Quanto alla nozione di ultimazione dei lavori, a differenza che sotto la previgente disciplina, non si richiede più la sussistenza delle condizioni affinché il fabbricato ottenga l’agibilità, ma è sufficiente il completamento dell’opera secondo un criterio strutturale o funzionale.
Il mancato rispetto dei suddetti termini determina la decadenza del permesso di costruire, la quale ha natura dichiarativa e vincolata e non è perciò soggetta ad alcun apprezzamento discrezionale da parte della P.A..
Tale decadenza, però, non si verifica in via automatica, ma deve essere accertata e dichiarata a mezzo di formale provvedimento, all’esito di apposita istruttoria volta alla verifica della sussistenza delle condizioni previste dall’articolo in esame.
È prevista la possibilità per l’interessato di formulare un’istanza di proroga dell’efficacia del titolo edilizio, da proporre prima della decorrenza del termine ultimo per la fine dei lavori, che viene concessa qualora ricorrano i presupposti dai commi 2 e 2 bis.
Nelle particolari ipotesi previste dal comma 2 bis, che riguardano fatti dipendenti da condotte ed iniziative imputabili all'Ente amministrativo o all’Autorità giudiziaria, si parla di una proroga cosiddetta “vincolata”, in relazione alla quale non residua alcuno spazio discrezionale per l’Amministrazione.
Si tratta, comunque, di fattispecie non applicabili estensivamente, con la conseguenza che vengono ritenute illegittime le proroghe concesse per motivi diversi da quelli contemplati dalla norma in esame, come ad esempio le sopravvenute difficoltà economiche.
In caso di mancata ultimazione delle opere nel termine triennale, è ammessa la possibilità di ottenere per la parte non eseguita un nuovo titolo abilitativo, adeguato all’entità ed alla natura delle opere da realizzare, con eventuale ricalcolo e conguaglio del contributo di costruzione.

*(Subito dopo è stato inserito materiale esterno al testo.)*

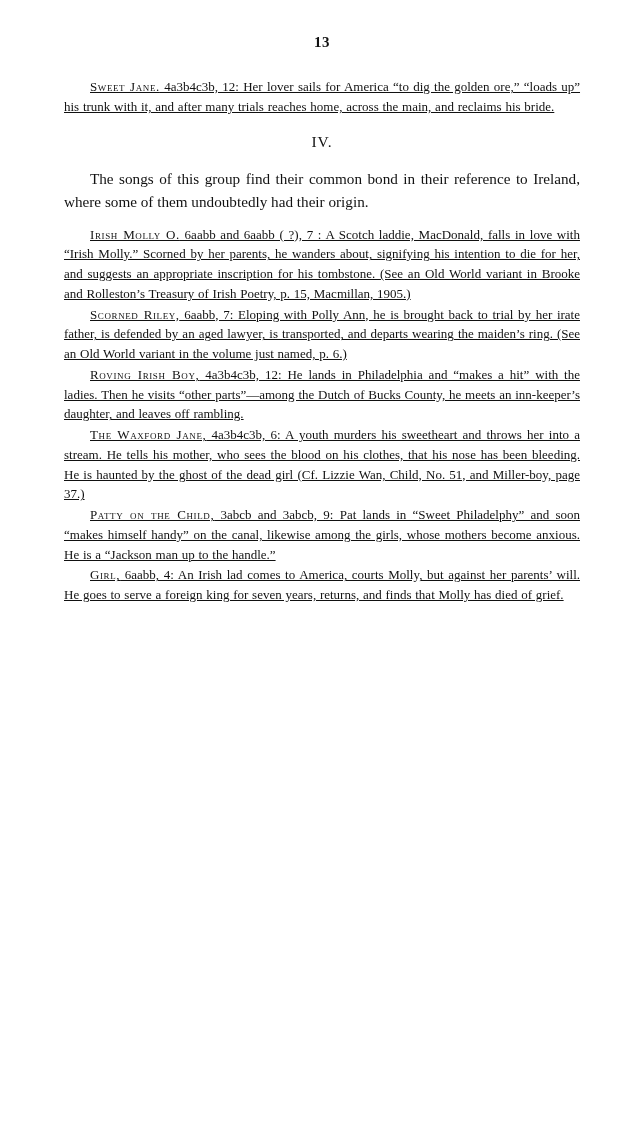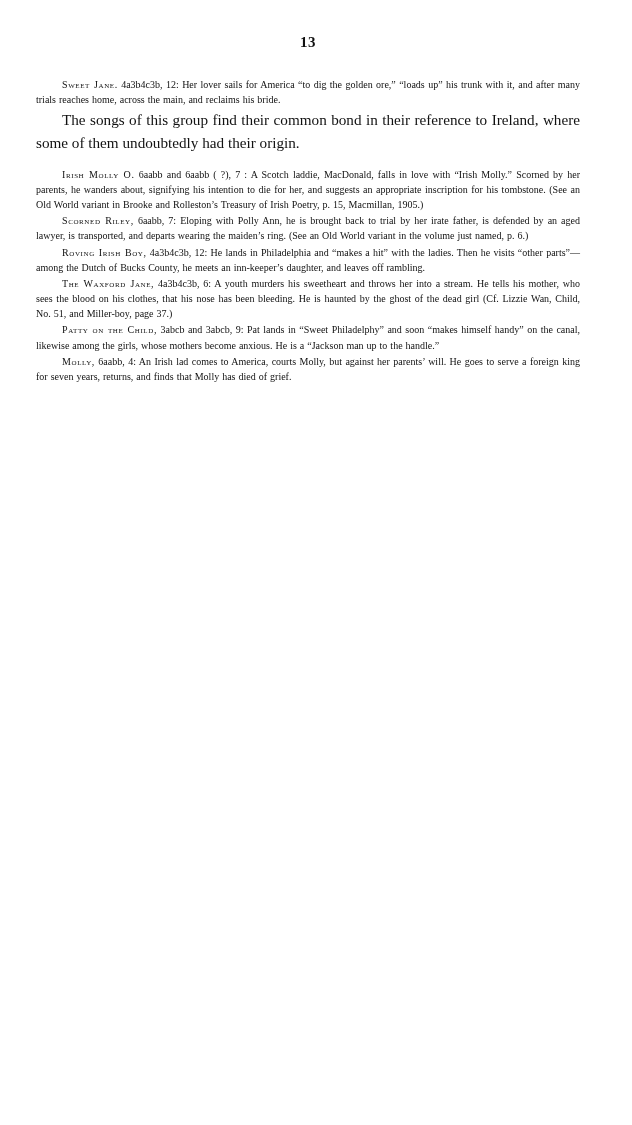"13" .page { padding: 34px 52px 0 36px -> 34px 52px 0 64px }
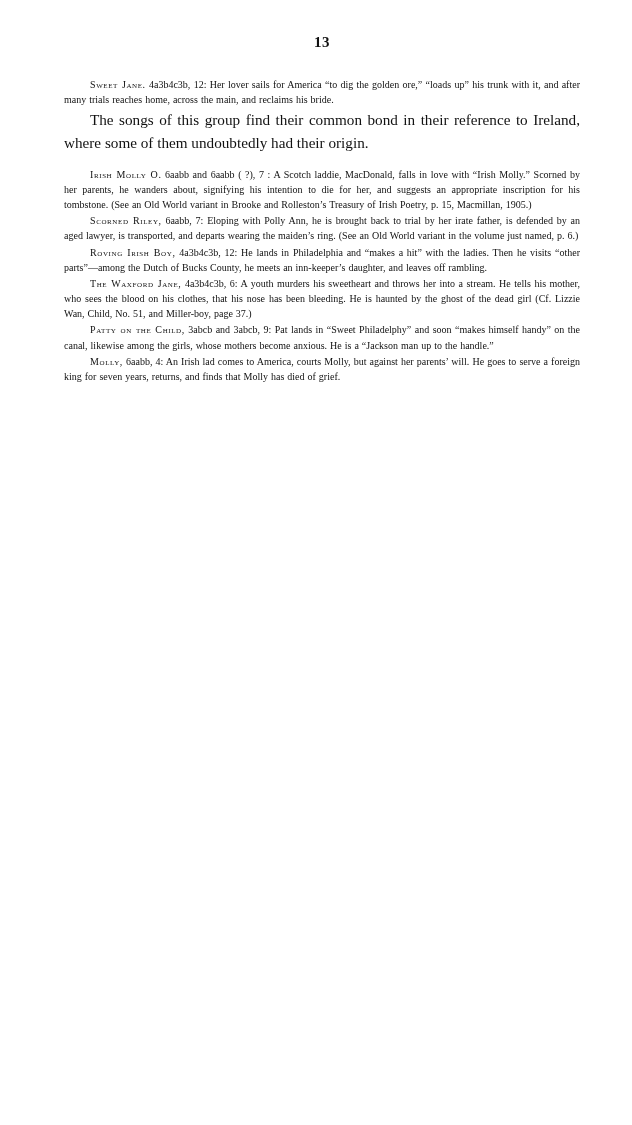"Sweet Jane. 4a3b4c3b, 12: Her" .para { font-size: 10px -> 13px; text-decoration: none -> underline }
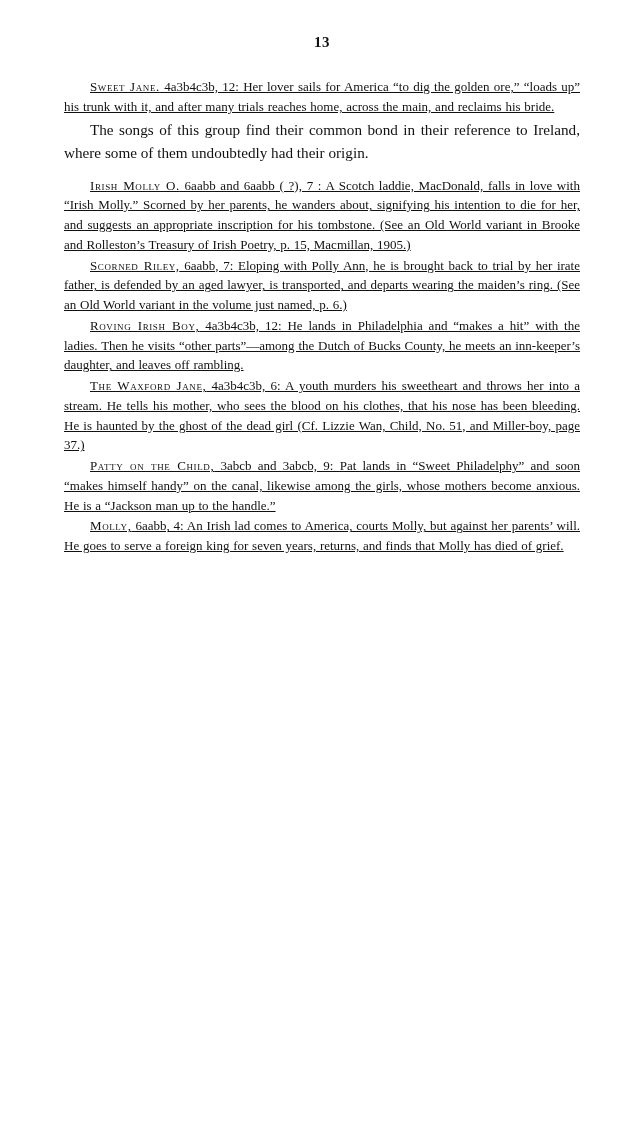"IV." div.section-number { html: none -> <div>IV.</div> }
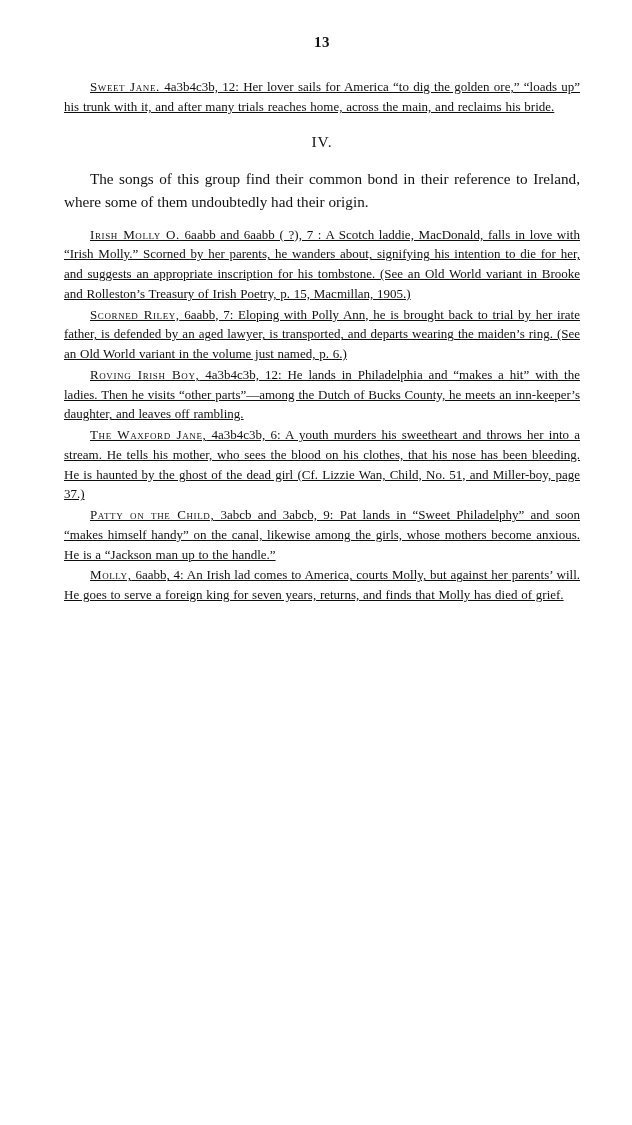"Molly," span.sc { text: Molly -> Girl }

L’ultimo comma dell’articolo in commento disciplina la decadenza del permesso di costruire già rilasciato per sopravvenienze urbanistiche contrastanti, qualora l’opera non sia iniziata o conclusa nei termini previsti dal comma 4.
Si tratta di una decadenza che non può essere evitata mediante proroga o rinnovo del titolo, in quanto è determinata dal superiore interesse pubblico alla corretta e uniforme attuazione delle nuove previsioni urbanistiche.

Massime relative all'art. 15 Testo unico edilizia

Cons. Stato n. 1977/2018

L'art. 77, co. 4, L. Reg. Toscana 3 gennaio 2005 n. 1, prevede che "l'entrata in vigore di nuove previsioni urbanistiche comporta la decadenza dei permessi in contrasto con le previsioni stesse, salvo che i relativi lavori siano stati iniziati e vengano completati entro il termine di tre anni dalla data d'inizio." Ciò comporta che se un nuovo fabbricato, legittimamente assentito sulla base della previgente destinazione urbanistica, viene completato, potrà anche essere utilizzato in conformità alla preesistente destinazione (che aveva consentito il rilascio del titolo); altrimenti, diversamente opinando, risulterebbe frustrata per così dire "a valle", quella valutazione di contemperamento tra interessi contrapposti che, a monte, la norma ha ragionevolmente effettuato.

Cons. Stato n. 7/2007

La Plenaria n. 7/2007 rappresenta l'ultimo approdo di una lunga evoluzione giurisprudenziale e normativa in tema di varianti urbanistiche generali reiterative di vincoli a contenuto espropriativo ed in particolare in ordine all'ambito motivazionale delle stesse. Il Supremo Consesso ricostruisce i principi generali operanti per la particolare fattispecie, anche attraverso la disamina dei contenuti normativi T.U. espropriazioni cui è riconosciuto valore ricognitivo di principi previgenti, e restituisce innegabilmente margini di certezza all'interprete declinando il quomodo della motivazione con riferimento ad una serie di profili tra i quali il tempo trascorso e la sovrapponibilità, o meno, della reiterazione con i vincoli decaduti. Per l'effetto sembra stabilire un'area di sostanziale franchigia motivazionale per l'amministrazione (prima reiterazione) che finisce per dilatare surrettiziamente la durata normale dei vincoli, impregiudicato restando il diritto all'indennizzo, e residualmente indirizzare alla stessa una conseguente moratoria per le reiterazioni successive alla prima. Il favor per l'amministrazione (in sede di prima reiterazione) è amplificato da giustificazioni di carattere economico e trova un temperamento solo nell'esigenza di evitare disparità di trattamento nel caso di reiterazione avvenuta "non in blocco". Infine la previsione dell'indennizzo, a differenza di quanto affermato dalla Plenaria n. 24/99 ed in linea con l'evoluzione normativa, è considerato aspetto non incidente, neppure "in parte qua", sulla legittimità dell'atto, costituendo questione patrimoniale da regolarsi eventualmente dinanzi al giudice civile.

Cons. Stato n. 5648/2003

L'esistenza dei presupposti indispensabili per configurare un effettivo inizio dei lavori, al fine di scongiurare la decadenza dell'autorizzazione edilizia, non va valutata in via generale ed astratta, ma con specifico e puntuale riferimento all'entità ed alle dimensioni dell'intervento edificatorio autorizzato (Cons. Stato, V, 16 novembre 1998, n. 1615); il tutto, ovviamente, in ossequio anche all'esigenza di evitare che il termine prescritto possa essere eluso con ricorso a lavori fittizi e simbolici.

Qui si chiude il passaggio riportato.